What are the fines and penalties under Andorra LQPD?

The monetary fines for violating the law increase based on the severity of the violation, with very serious violations receiving the highest fines up to €100,000 and minor violations receiving the lowest fines (up to €15,000).

APDA is empowered to issue warnings and levy financial fines on private organizations for non-compliance with data protection regulations.

  • Very serious infringements are subject to fines between €30,001 and €100,000.
  • Serious infringements are subject to fines between €15,001 and €30,000.
  • Minor infringements are subject to fines between €500 and €15,000.

Data subjects can claim compensation within 1 year for damages resulting from violations. Controllers and processors are not exempt from civil liability, and affected parties can take legal action to enforce their right to compensation.

Andorra LQPD compliance checklist

  • Verify all data processing activities have a lawful basis
  • Maintain a transparent and accessible privacy policy addressing data processing practices
  • Obtain valid consent for collecting and using personal data
  • Maintain records of processing activities, covering key details
  • Conduct Data Protection Impact Assessments for high-risk processing
  • Implement appropriate security measures, emphasizing data protection
  • Designate a Data Protection Officer if the criteria are met
  • Establish a swift breach response plan, including timely notification to ADPA and affected data subjects
  • Ensure international data transfers meet the required criteria

FAQ on Andorra LQPD

Does GDPR apply to Andorra?

Yes, GDPR may apply to Andorra. Despite not being a European Union member state, Andorra is not exempt from GDPR. The extraterritorial scope of the GDPR extends its authority over data processing activities related to the EU, regardless of whether an organization is physically located in the EU. Specifically, if an Andorran business offers goods or services to individuals in the EU, it must comply with GDPR rules when handling their personal data.
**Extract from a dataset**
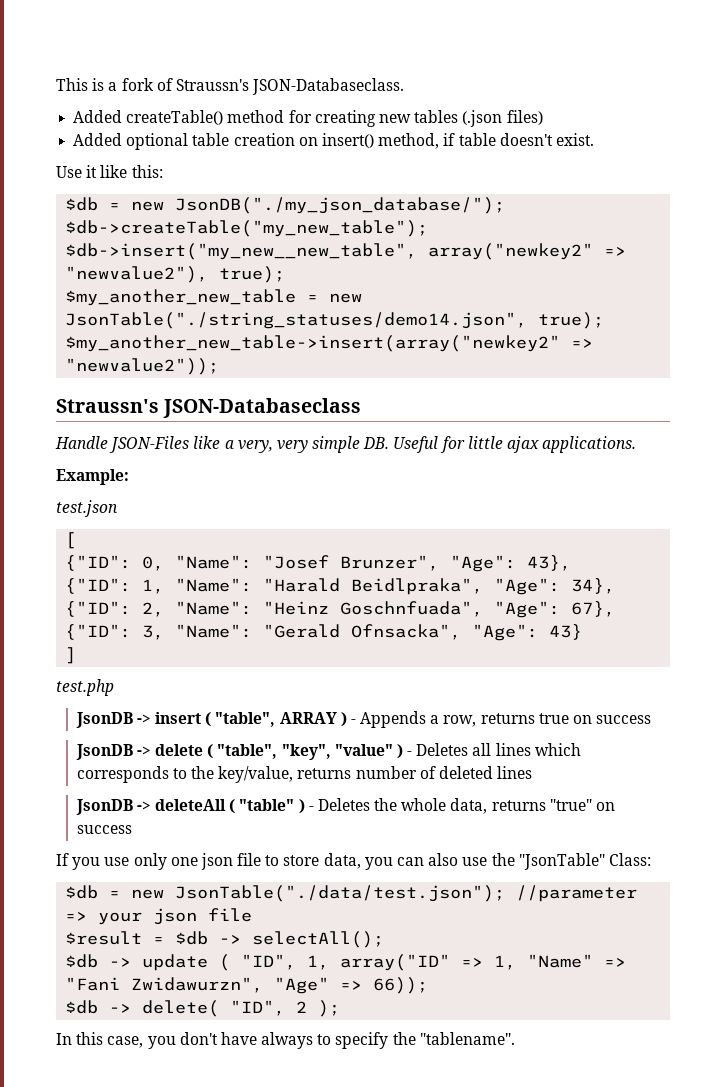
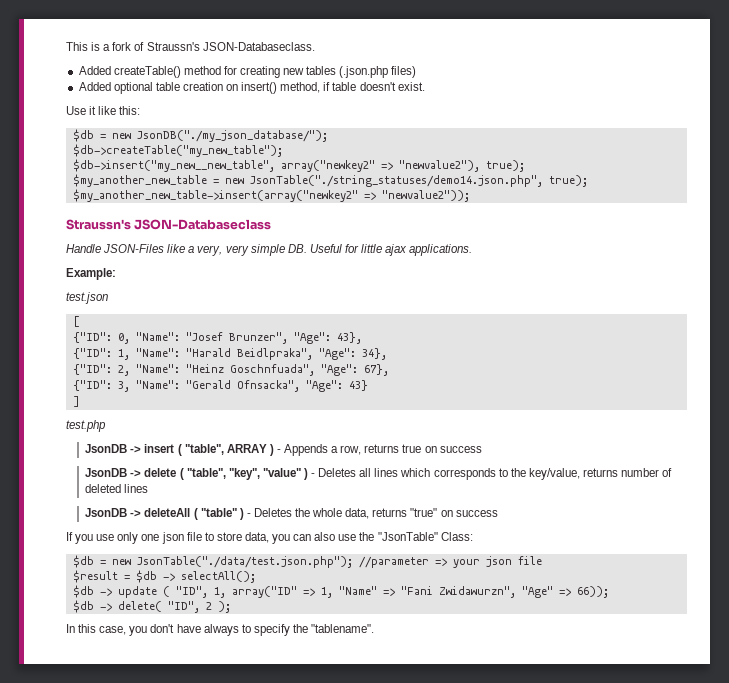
[462,110,503,127] (.json -> [339,66,389,78] (.json.php
[65,312,528,329] JsonTable("./string_statuses/demo14.json", -> [249,175,543,187] JsonTable("./string_statuses/demo14.json.php",
[175,885,506,902] JsonTable("./data/test.json"); -> [136,556,353,568] JsonTable("./data/test.json.php");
What is the Qualified Personal Data Protection Law?

The Andorra Qualified Personal Data Protection Law (LQPD) is the country’s comprehensive data privacy legislation that aligns with the EU’s GDPR. Enacted in 2021, the LQPD updates and replaces Andorra’s 2003 data protection law to better address modern privacy concerns related to technological advancement and data collection practices.

Key objectives include strengthening resident rights over personal data use and setting aligned requirements for organizations processing Andorrans’ information. This includes transparency, lawful justification for processing, processing principles, international transfer regulations, and oversight mechanisms for enforcement.

What is the Andorra adequacy decision?

The Andorra adequacy decision is an official determination by the European Commission that Andorra meets EU standards of personal data protection. This allows personal data to be transferred from the EU to Andorra with no additional controls or safeguards necessary.